EXTRACTED INFORMATION:

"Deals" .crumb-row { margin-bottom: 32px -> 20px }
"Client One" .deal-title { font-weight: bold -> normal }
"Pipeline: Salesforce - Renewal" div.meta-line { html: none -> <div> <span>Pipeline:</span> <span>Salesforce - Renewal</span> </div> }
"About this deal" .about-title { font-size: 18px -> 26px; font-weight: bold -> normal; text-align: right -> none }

--

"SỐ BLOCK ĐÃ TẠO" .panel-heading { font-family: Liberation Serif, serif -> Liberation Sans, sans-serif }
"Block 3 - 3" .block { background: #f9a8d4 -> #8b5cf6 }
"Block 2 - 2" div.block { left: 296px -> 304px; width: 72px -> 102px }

==

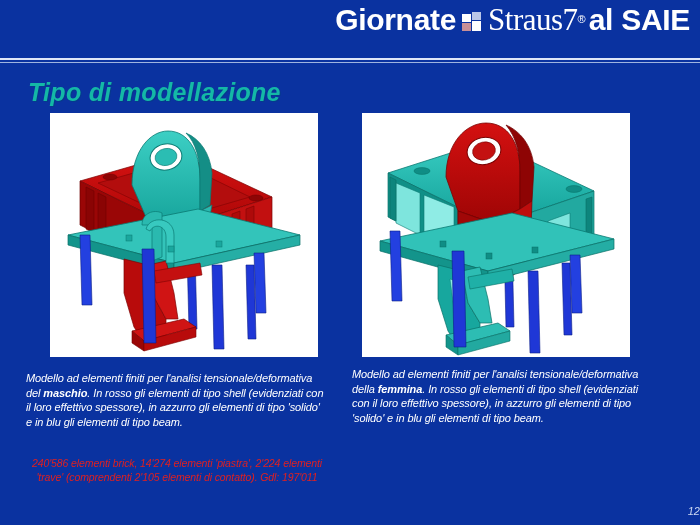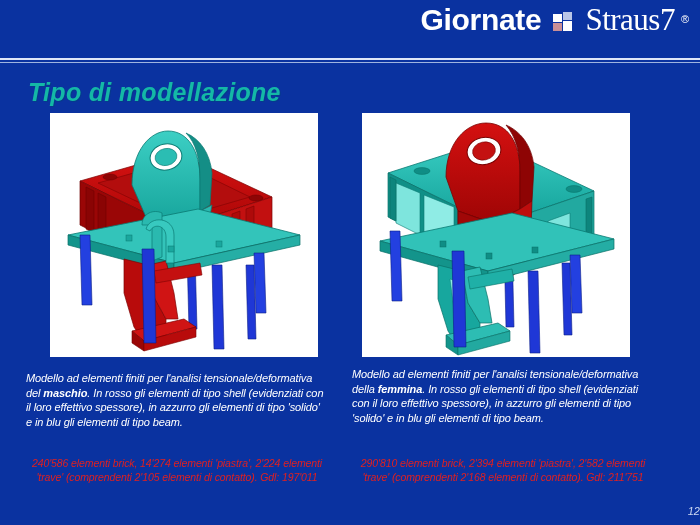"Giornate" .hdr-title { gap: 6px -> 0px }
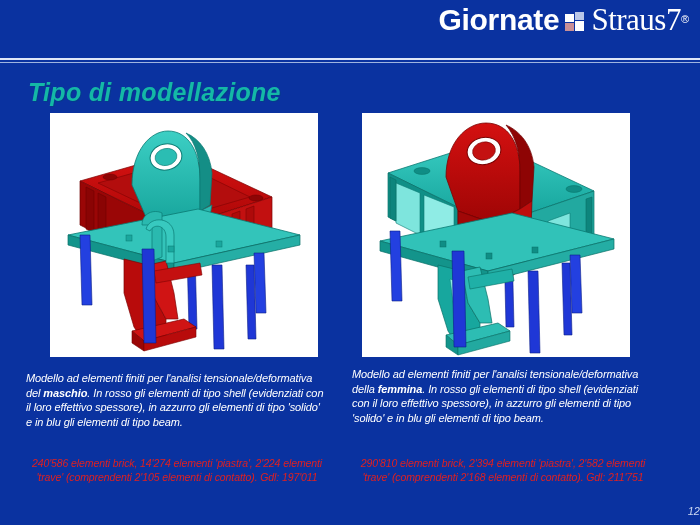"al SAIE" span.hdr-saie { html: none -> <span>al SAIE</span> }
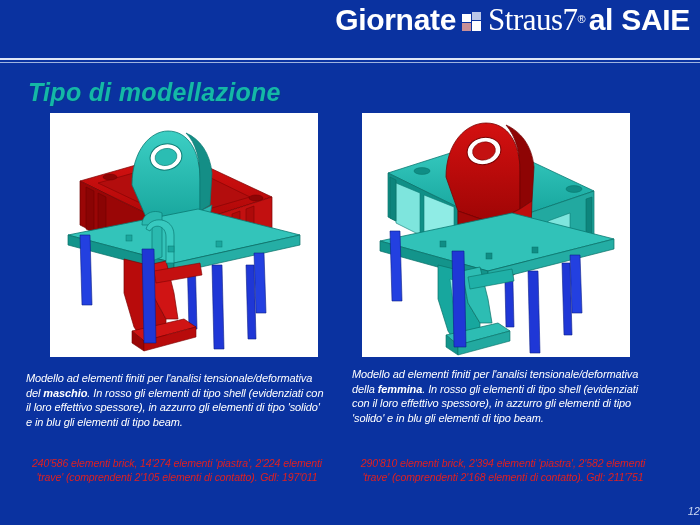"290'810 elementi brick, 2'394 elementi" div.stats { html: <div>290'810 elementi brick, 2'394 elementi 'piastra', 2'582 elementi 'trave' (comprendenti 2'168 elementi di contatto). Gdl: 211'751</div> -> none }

TASK OBJECTIVE: Look through the records and gather each line with the word "normal".

ANSWER TO THE EXERCISE:
"Client One" .deal-title { font-weight: bold -> normal }
"About this deal" .about-title { font-size: 18px -> 26px; font-weight: bold -> normal; text-align: right -> none }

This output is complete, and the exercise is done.